Start of DATA UNDER STUDY

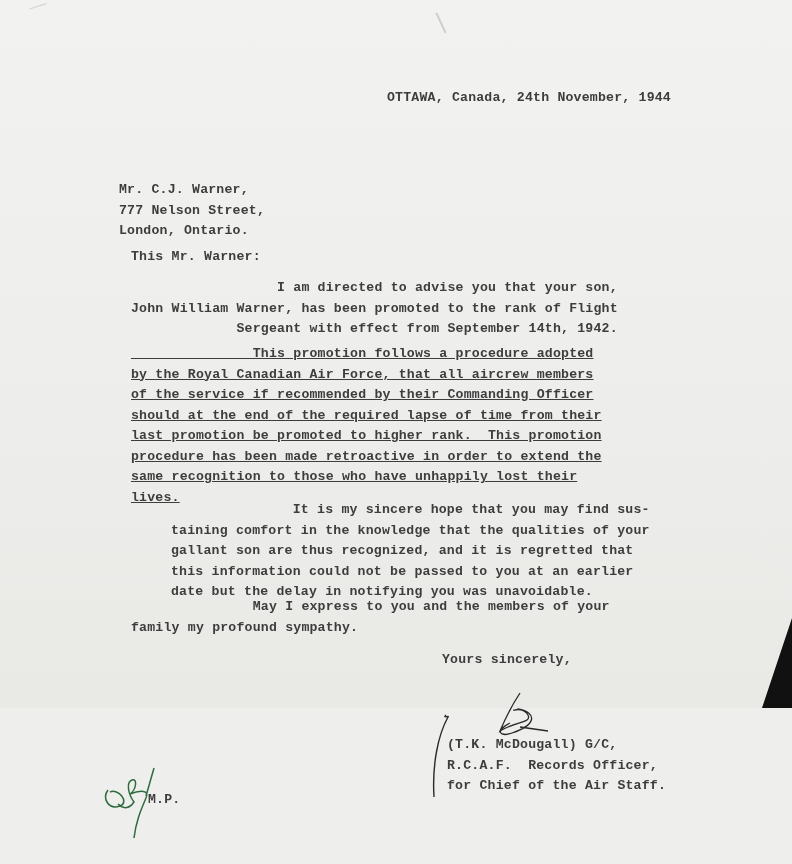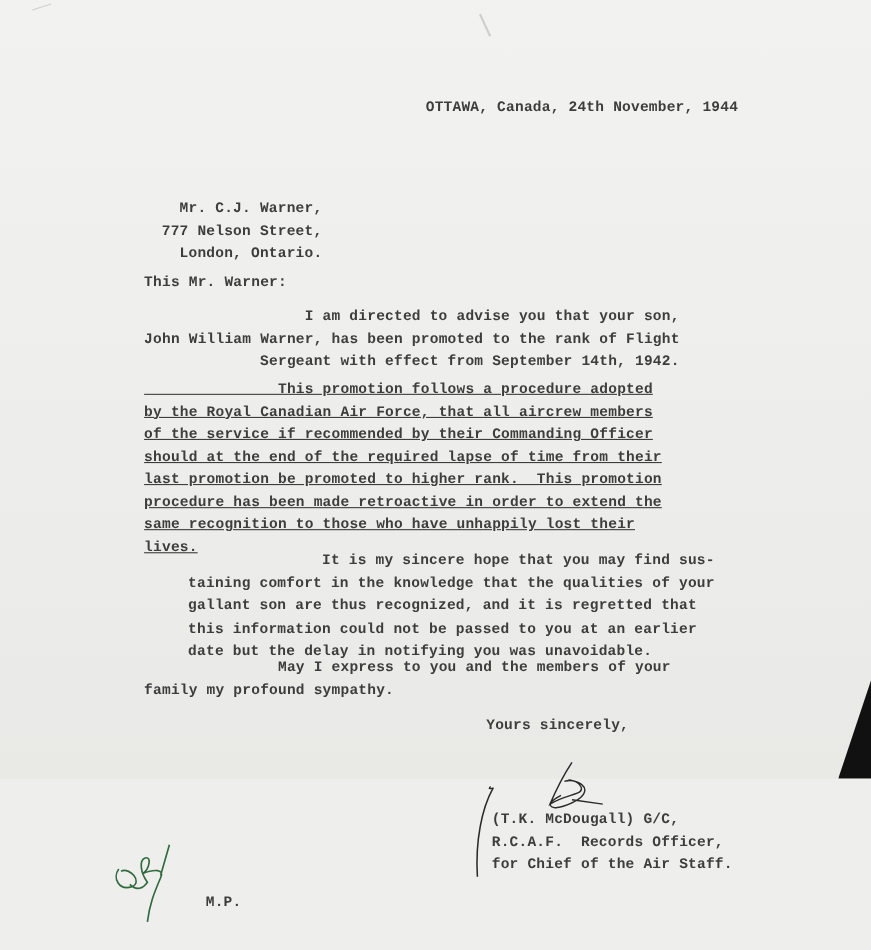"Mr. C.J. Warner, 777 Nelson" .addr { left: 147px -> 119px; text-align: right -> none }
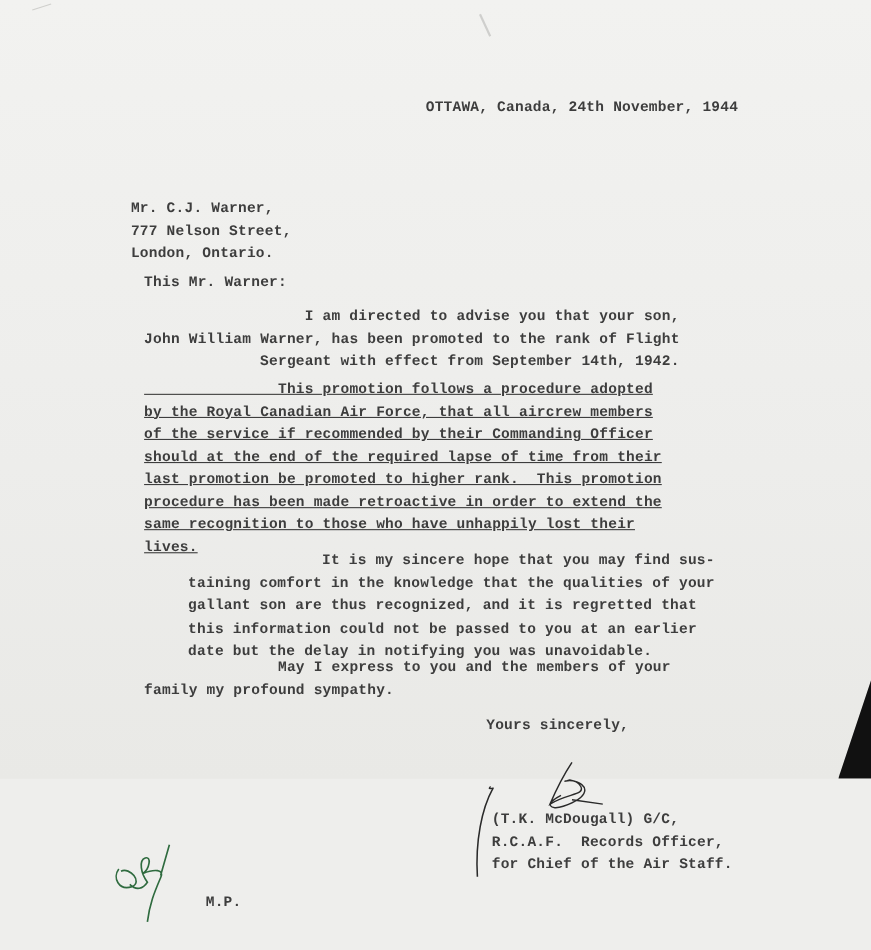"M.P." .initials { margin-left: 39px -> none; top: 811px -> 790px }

End of DATA UNDER STUDY
Start of DATA UNDER STUDY

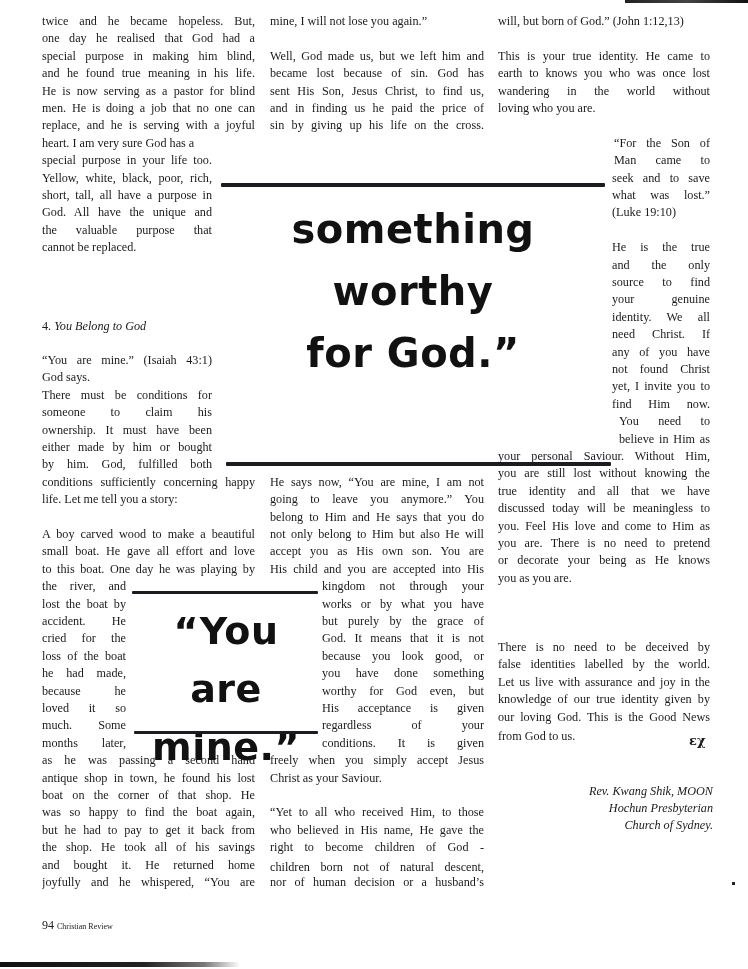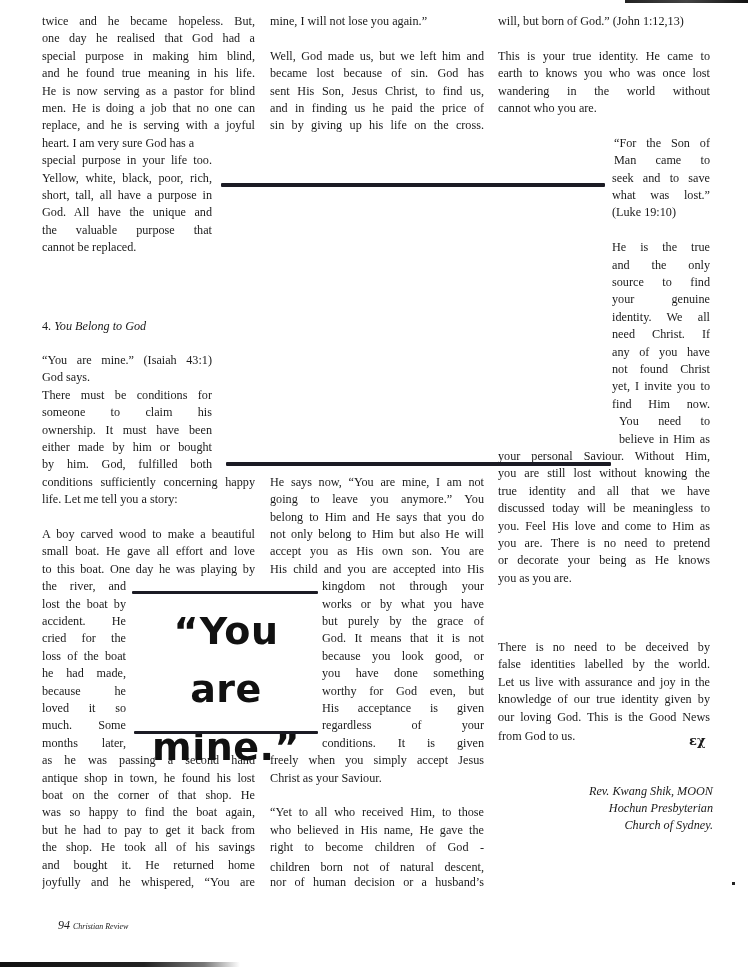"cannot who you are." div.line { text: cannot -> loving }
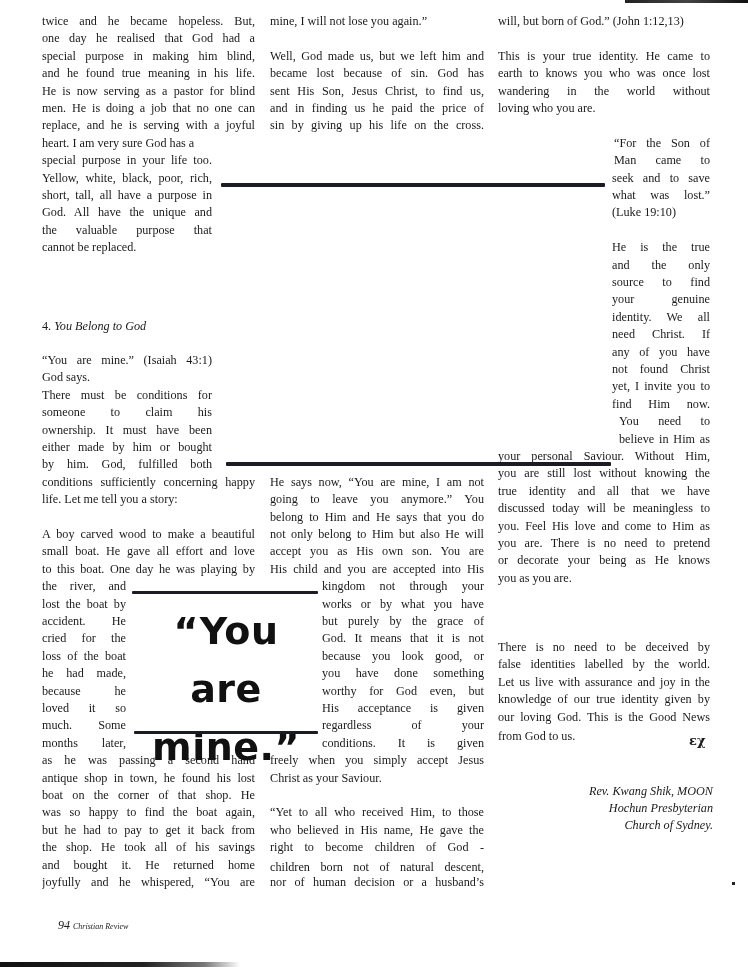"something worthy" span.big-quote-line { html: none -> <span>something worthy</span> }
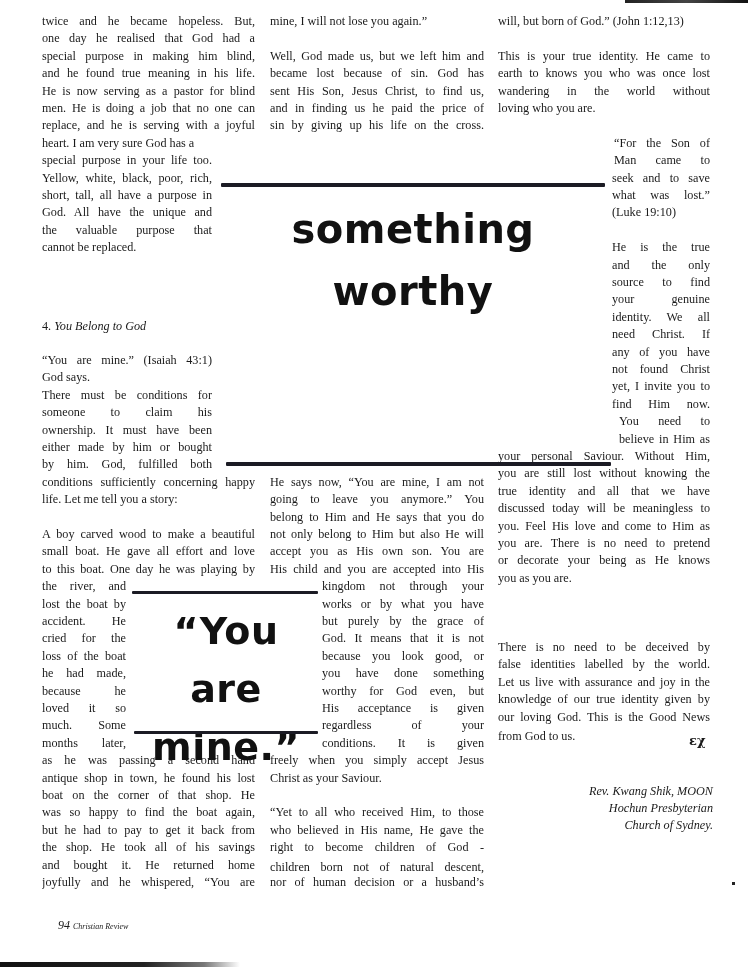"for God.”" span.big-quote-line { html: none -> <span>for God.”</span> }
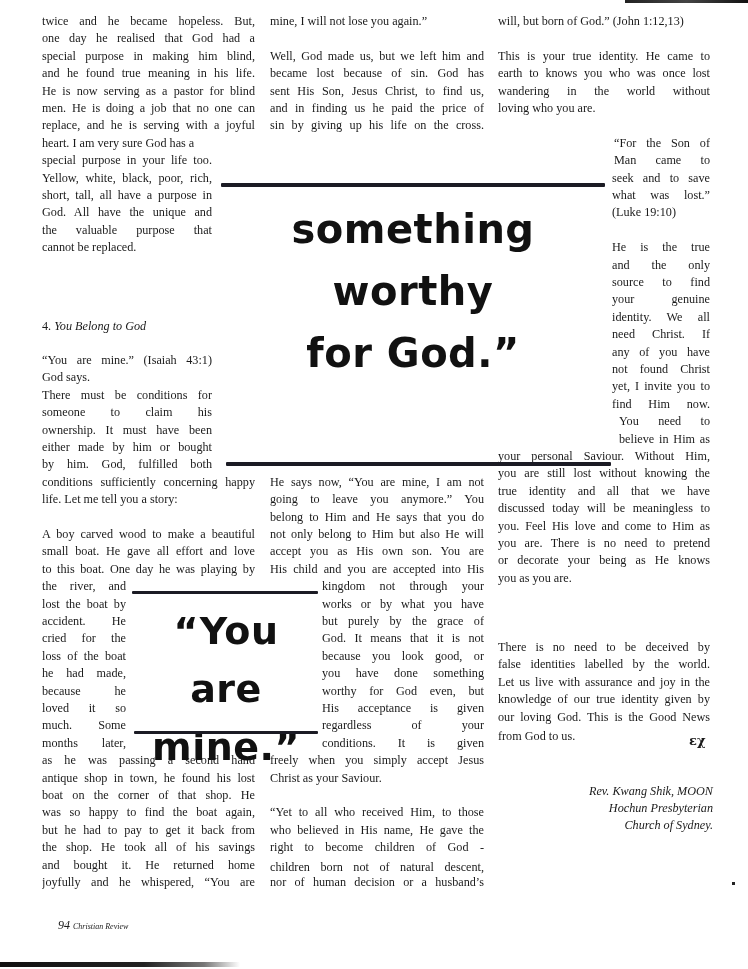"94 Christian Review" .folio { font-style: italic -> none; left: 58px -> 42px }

End of DATA UNDER STUDY

Within these entries, output exactly the lines starting at the one with "none -> <span>for" and finishing at the one with "font-style: italic ->". Leave pictures out of the output.

> [SOLUTION FOR THIS TASK]
"for God.”" span.big-quote-line { html: none -> <span>for God.”</span> }
"94 Christian Review" .folio { font-style: italic -> none; left: 58px -> 42px }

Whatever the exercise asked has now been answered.